Hats off to Nigerian magnate Aliko Dangote. Amid global panic about China's imploding stock market and the plunge in the price of oil, Nigeria's top export, Dangote chooses to announce a US$4.3 billion joint venture with China's Sinoma to build cement plants in eight African countries. Dangote always knows exactly what the markets are doing, so his timing is likely to have been deliberate. Like China, Dangote is playing the long game. Neither side wants to put their plans on hold because of the current market crisis.

Confidently predicting that all the new factories will be operating within two and half years with a production of capacity of 70 million tonnes a year, Dangote says he will add a further 30 mn. tonnes by 2020. Dangote wants to challenge France's Lafarge cement conglomerate for market supremacy within and beyond Africa.

Although Nigeria's growth rate has slumped to 2.4%, and Beijing's economic restructuring is hitting turbulent waters, there is a logic to Dangote's big China deal.

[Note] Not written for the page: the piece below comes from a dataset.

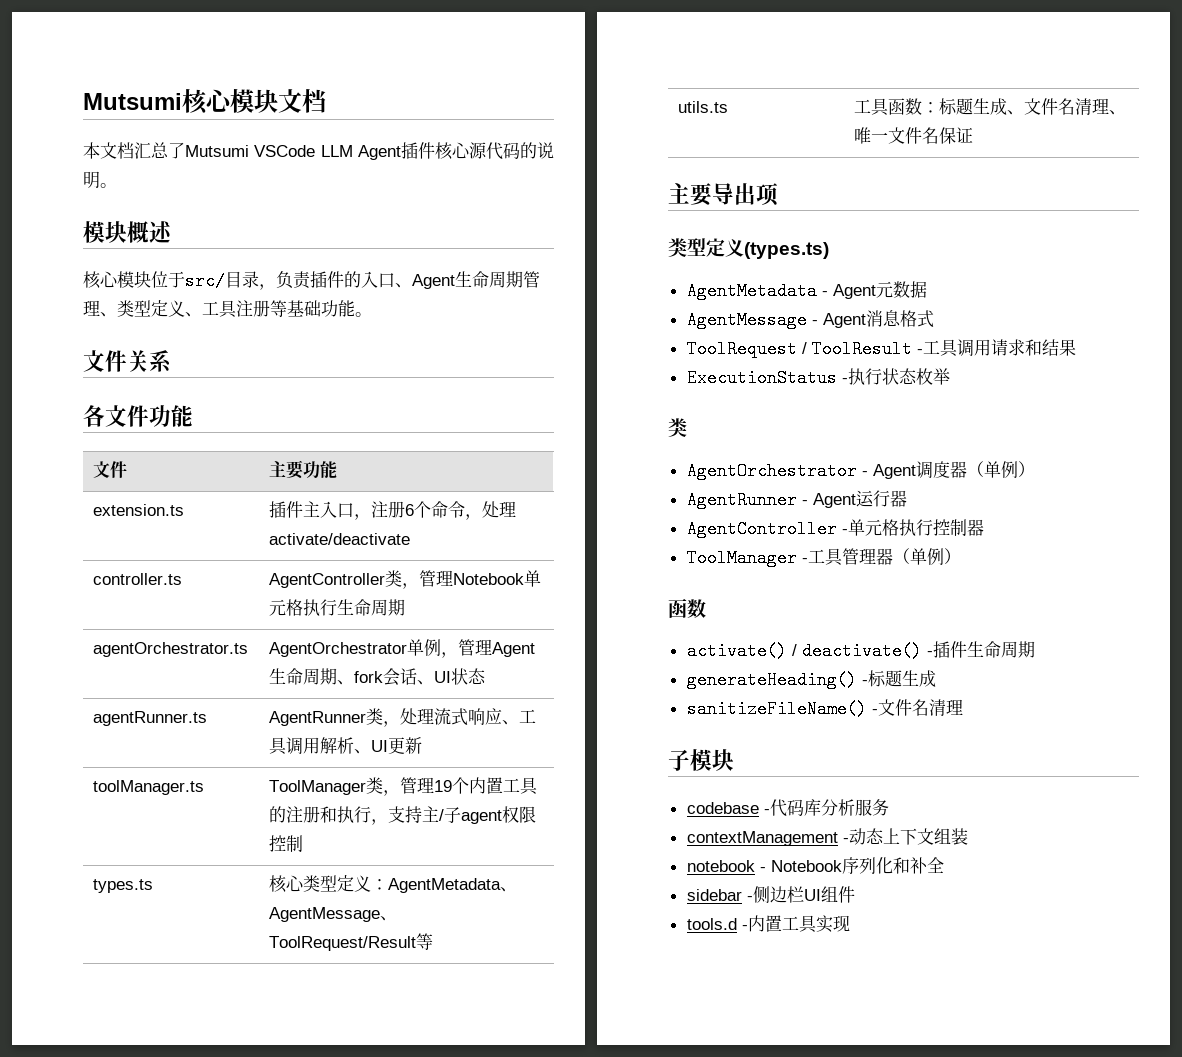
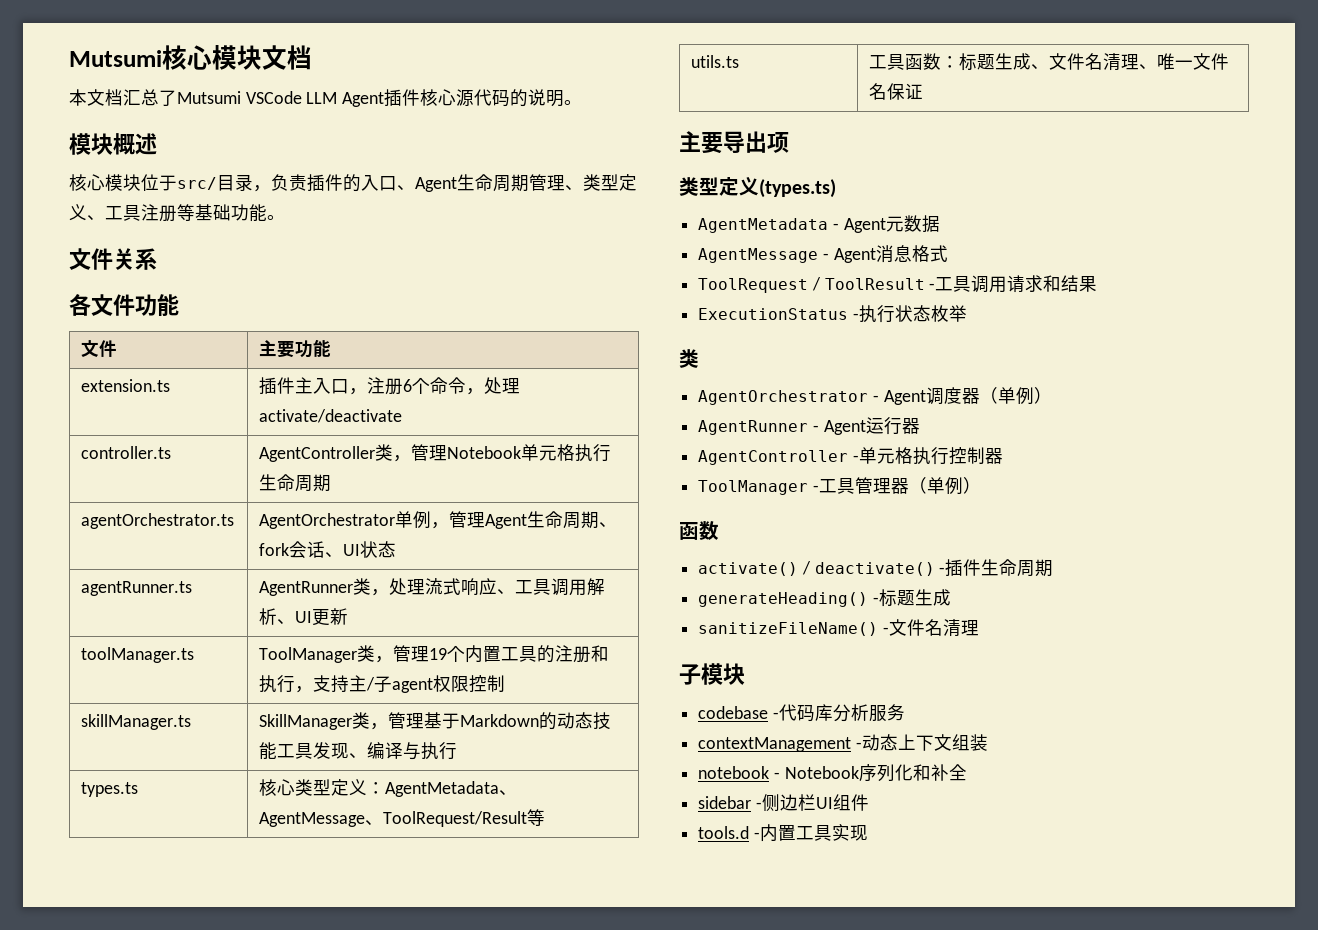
+ skillManager.ts | SkillManager类，管理基于Markdown的动态技能工具发现、编译与执行

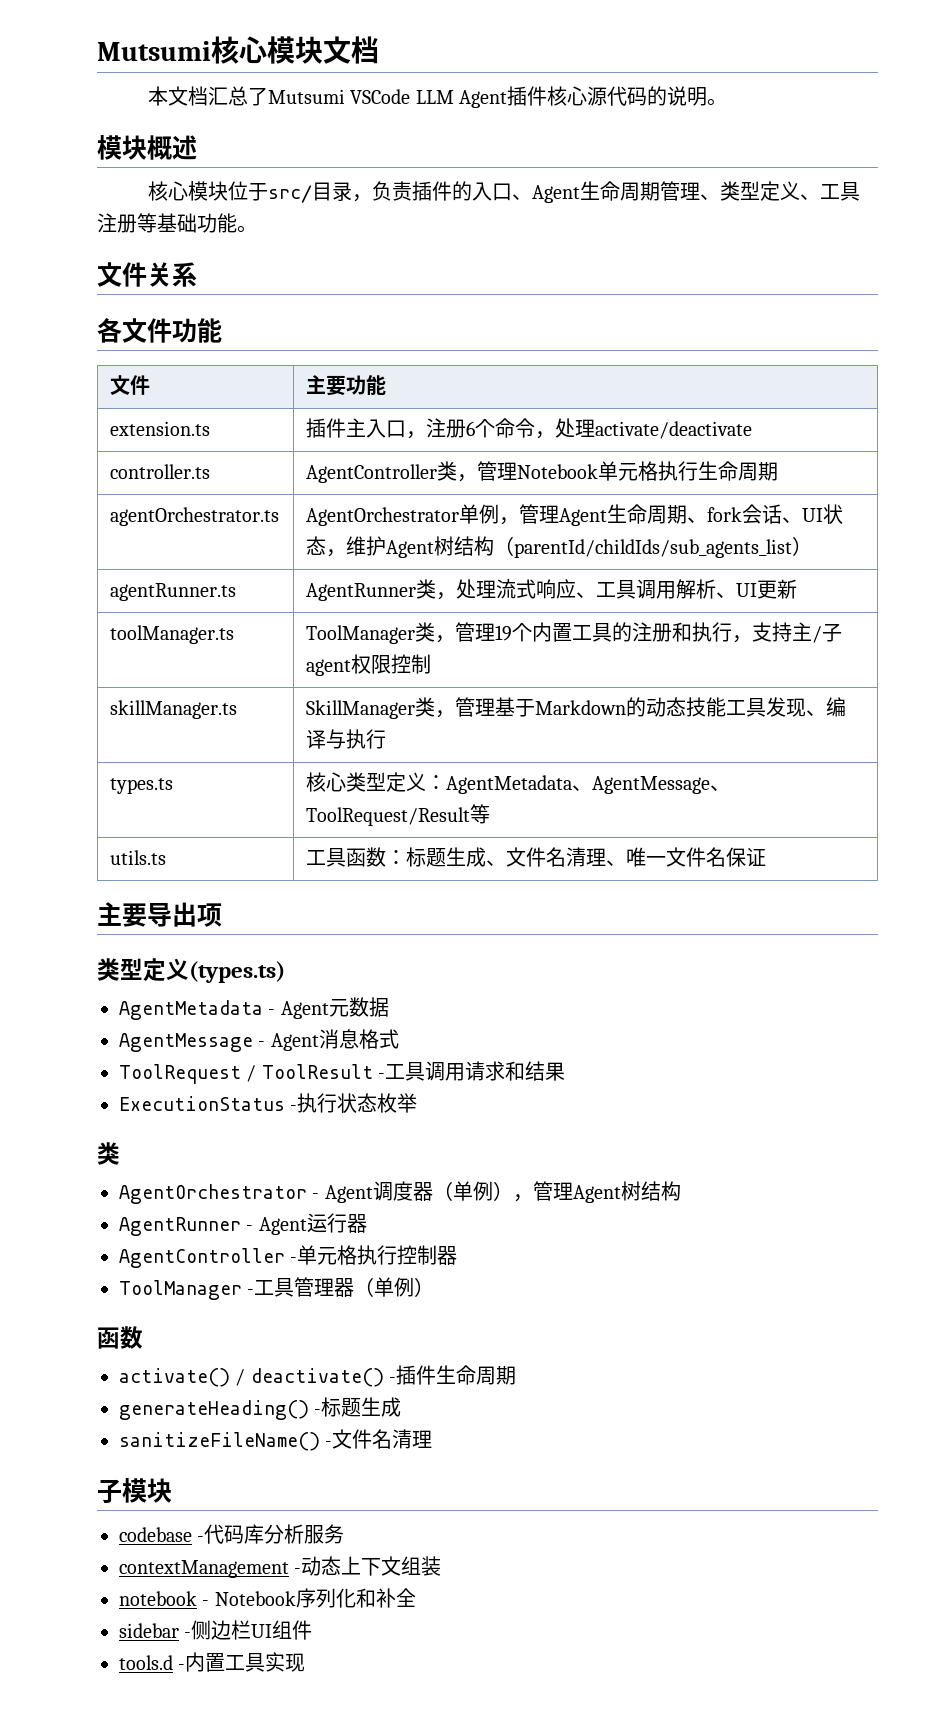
- agentOrchestrator.ts | AgentOrchestrator单例，管理Agent生命周期、fork会话、UI状态
+ agentOrchestrator.ts | AgentOrchestrator单例，管理Agent生命周期、fork会话、UI状态，维护Agent树结构（parentId/childIds/sub_agents_list）
- AgentOrchestrator - Agent调度器（单例）
+ AgentOrchestrator - Agent调度器（单例），管理Agent树结构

Cement is a bet on the dynamism of Africa's internal market: that regardless of commodity and share price roller-coasters, demand from the world's fastest growing population for new houses, offices and factories is set to outstrip supply for years to come. It also looks like the next stage in China-Africa relations – joint-ventures for manufacturing companies that will play a leading role in modernising African economies and weaning the continent from its dependence on primary commodities.